■ **RECORDS FOR THIS TASK**

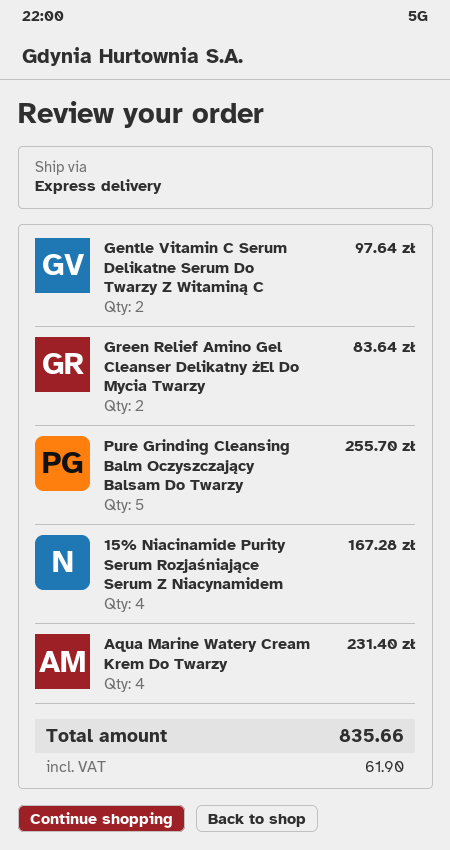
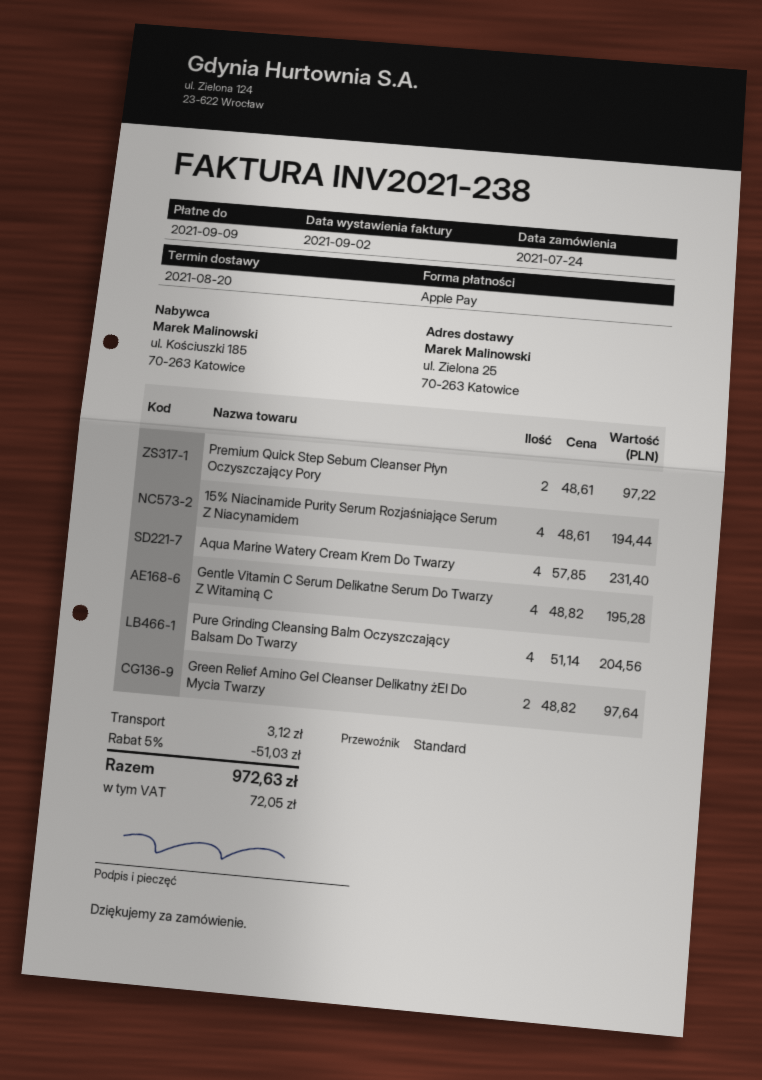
shipping method: express -> standard
Gentle Vitamin C Serum Delikatne Serum Do Twarzy Z Witaminą C: 2 for 97.64 -> 4 for 195.28
Green Relief Amino Gel Cleanser Delikatny żEl Do Mycia Twarzy: 2 for 83.64 -> 2 for 97.64
Pure Grinding Cleansing Balm Oczyszczający Balsam Do Twarzy: 5 for 255.70 -> 4 for 204.56
15% Niacinamide Purity Serum Rozjaśniające Serum Z Niacynamidem: 4 for 167.28 -> 4 for 194.44
Premium Quick Step Sebum Cleanser Płyn Oczyszczający Pory: none -> 2 for 97.22
discount: none -> 5% = 51.03
shipping: none -> 3.12
tax: 61.90 -> 72.05
total: 835.66 -> 972.63

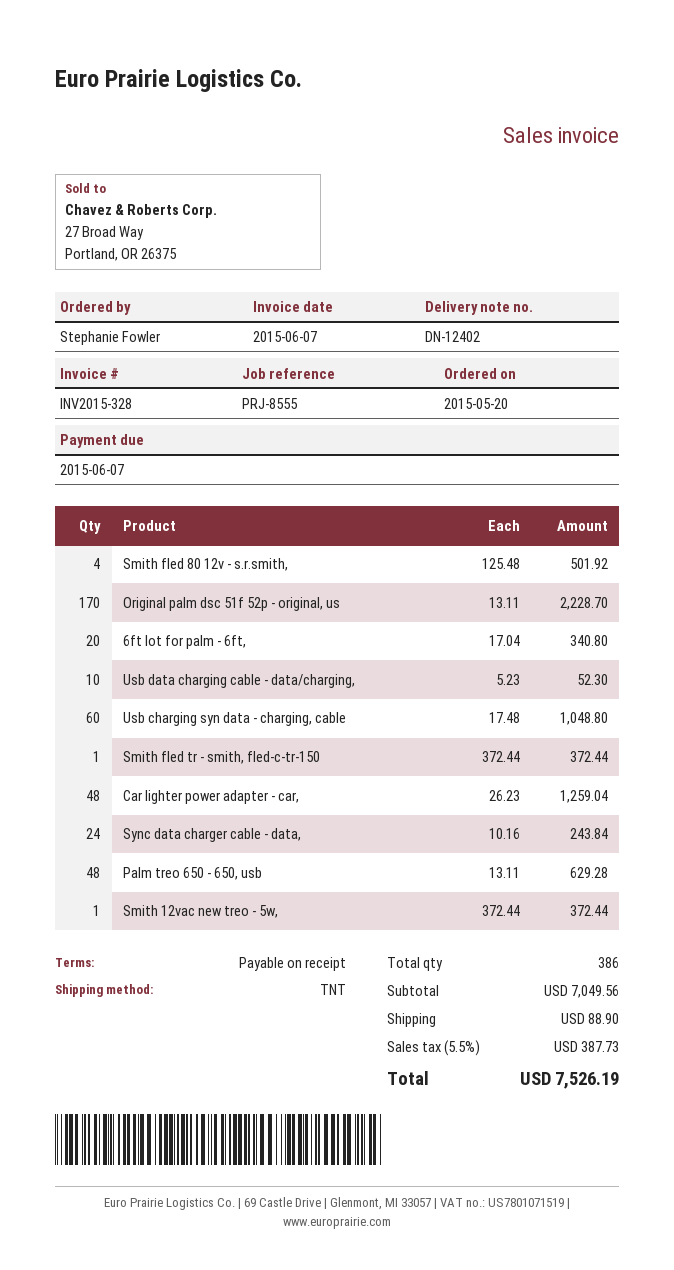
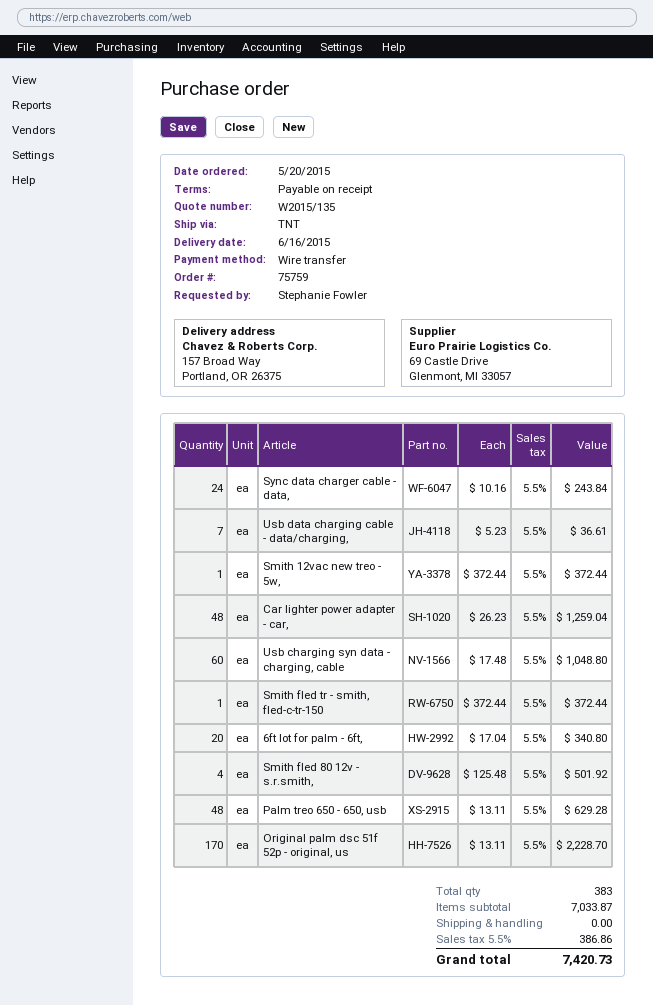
Usb data charging cable - data/charging,: 10 x 5.23 = 52.30 -> 7 x 5.23 = 36.61
total quantity: 386 -> 383
subtotal: 7049.56 -> 7033.87
shipping: 88.90 -> 0.00
tax: 5.5% = 387.73 -> 5.5% = 386.86
total: 7526.19 -> 7420.73

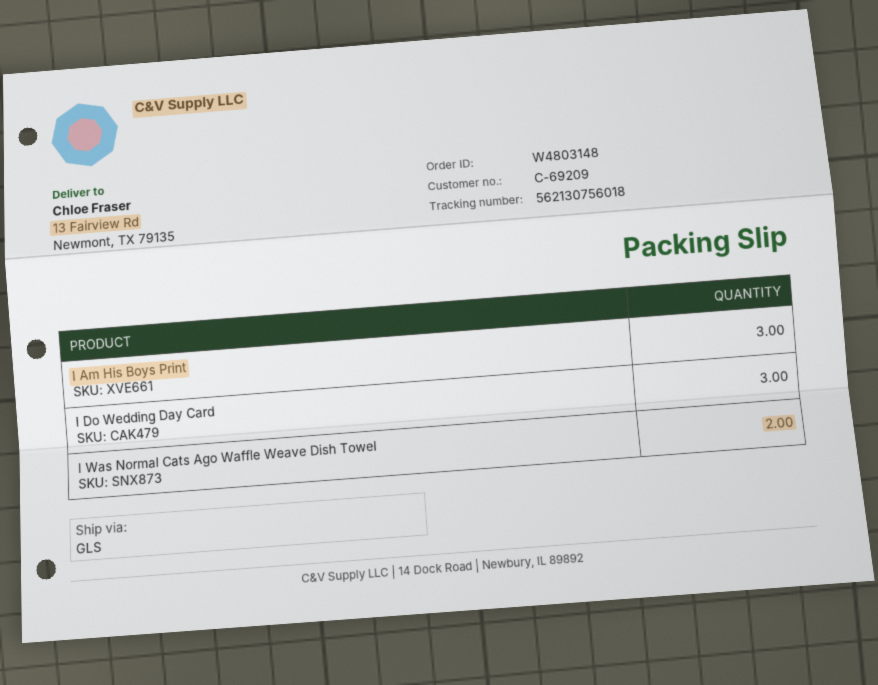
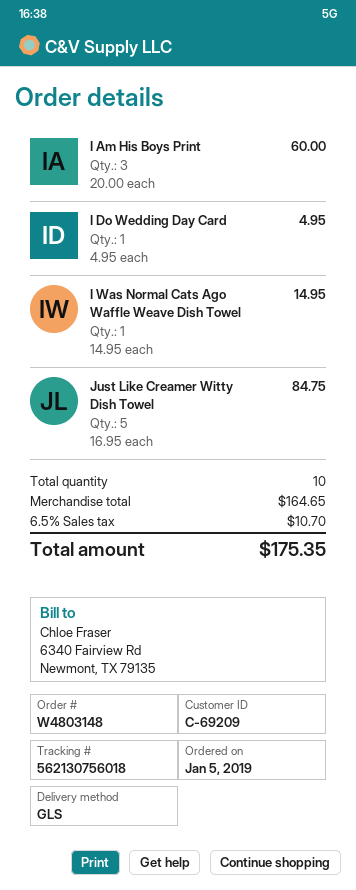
I Do Wedding Day Card: 3 -> 1
I Was Normal Cats Ago Waffle Weave Dish Towel: 2 -> 1
Just Like Creamer Witty Dish Towel: none -> 5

■ **REQUIRED WORK**
For the word "Cleanser", go through the records and show each line that carries it.

■ **EXERCISE RESULT**
Green Relief Amino Gel Cleanser Delikatny żEl Do Mycia Twarzy: 2 for 83.64 -> 2 for 97.64
Premium Quick Step Sebum Cleanser Płyn Oczyszczający Pory: none -> 2 for 97.22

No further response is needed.